There’s nothing like a hearty plate of steaming hot paella. Photo credit: Time and Date

2. Fideuà

Paella’s seafood-and-noodles cousin has its origins as a humble fisherman’s dish. Tender, cooked-to-perfection noodles taste spectacular with seafood additions like monkfish, squid, shrimp and more. This is one of the most typical foods from Valencia, and a great option if you don’t want to order paella! 

The Valencian town of Gandia is proud to be the birthplace of this tasty dish. Fideuà fans who visit the region in early summer can check out the annual fideuà cooking contest, a favorite local celebration in Gandia.

Fideuà is a noodle and seafood dish that’s one of the typical foods from Valencia.
Everyone loves paella, but don’t forget about fideuà!

3. All i pebre

This delicacy is a favorite among valencianos, and after trying it we’re sure you’ll see why. All i pebre is a stew containing chunks of eel and potatoes simmered to perfection in a sauce that includes garlic, paprika and almonds. Not as well known outside the region as other typical food from Valencia, this hearty meal is one of the locals’ best-kept secrets and a true gastronomic hidden gem.

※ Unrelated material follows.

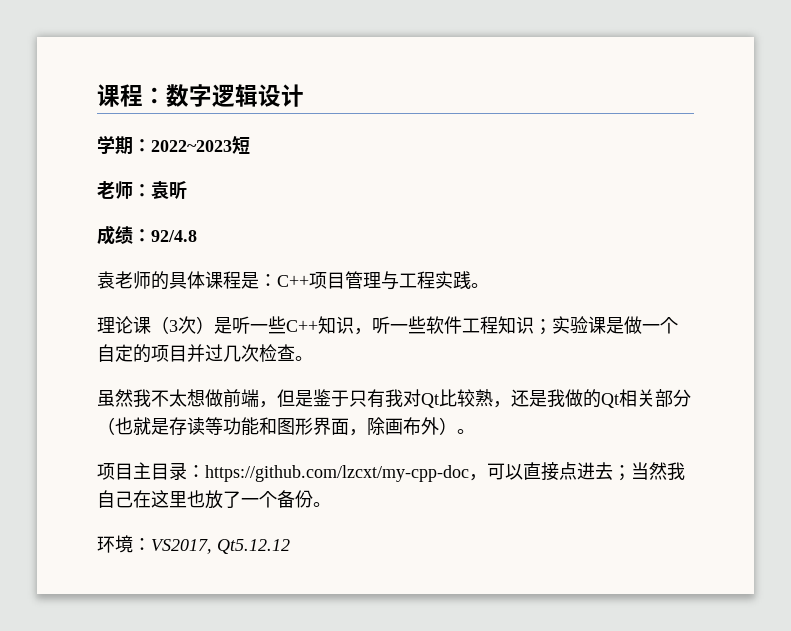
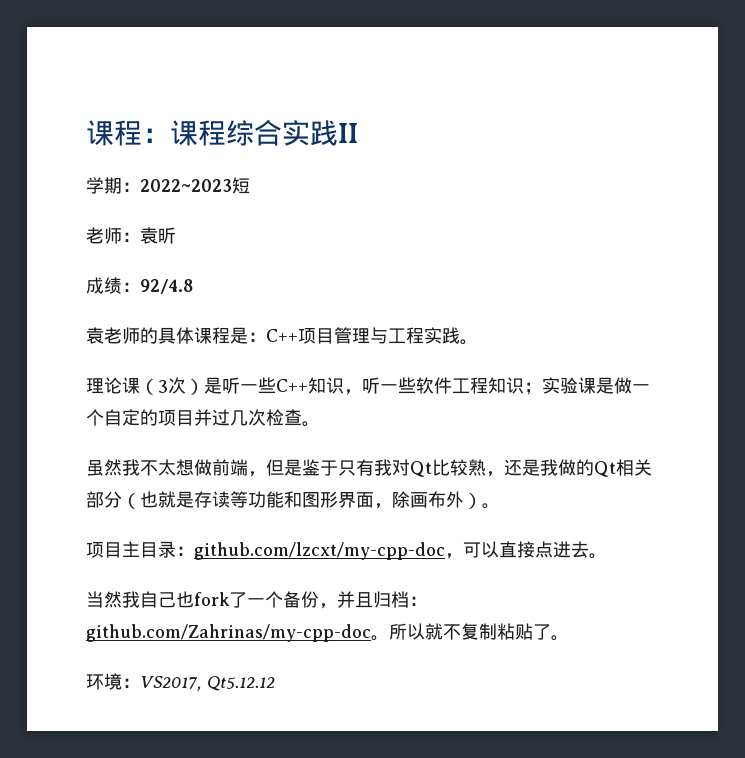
- 课程：数字逻辑设计
+ 课程：课程综合实践II
- 项目主目录：https://github.com/lzcxt/my-cpp-doc，可以直接点进去；当然我自己在这里也放了一个备份。
+ 项目主目录：github.com/lzcxt/my-cpp-doc，可以直接点进去。
+ 当然我自己也fork了一个备份，并且归档：github.com/Zahrinas/my-cpp-doc。所以就不复制粘贴了。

All i pebre is a stew made of eel and potatoes in a sauce of garlic and paprika. It’s one of the most beloved typical foods from Valencia among locals.
A piping hot bowl of all i pebre is the perfect way to warm up. Photo credit: Verema

4. Arròs a banda

Valencianos sure love their rice, and arròs a banda is one of their all-time favorites. This typical food from Valencia is not to be confused with paella! In fact, this dish originated in nearby Alicante, where fishermen would use their unsold fish to make the stock used in cooking the rice. Curiously enough, the rice and seafood are traditionally served separately in arròs a banda: first comes the fish, then the rice is served as a second course and topped with a dollop of alioli (garlic mayonnaise).

Nope, it’s not paella! Arròs a banda is one of the many typical foods from Valencia that contain either seafood or rice—in this case, both.
Traditional presentation of arròs a banda, with the rice served apart from the seafood (and topped with plenty of alioli!). Photo credit: Cocinaros

5. Esgarraet

Although most Spanish food fans don’t usually consider tapas a typical food from Valencia, esgarraet is an exception to the rule. This tasty tapa includes strips of bacalao (salted codfish) and roasted red peppers, both of which are cut into fine strips. It’s usually swimming in good-quality olive oil with plenty of bread on the side to soak up the hearty juices.

One of the few tapas that’s considered one of the typical foods from Valencia, esgarraet is a perfect blend of red peppers with salted codfish.
Tenderly roasted red peppers meet mouthwatering bacalao in one of our favorite typical foods from Valencia, esgarraet. Photo credit: La Cocina de Alimerka

6. Bunyols

Don’t forget to save room for dessert! Bunyols are yummy fritters containing a touch of pumpkin in the dough. Valencians usually snack on them during the famous Las Fallas festival in March, but we recommend enjoying them any time of year! This delicious snack is one of our favorite typical foods from Valencia!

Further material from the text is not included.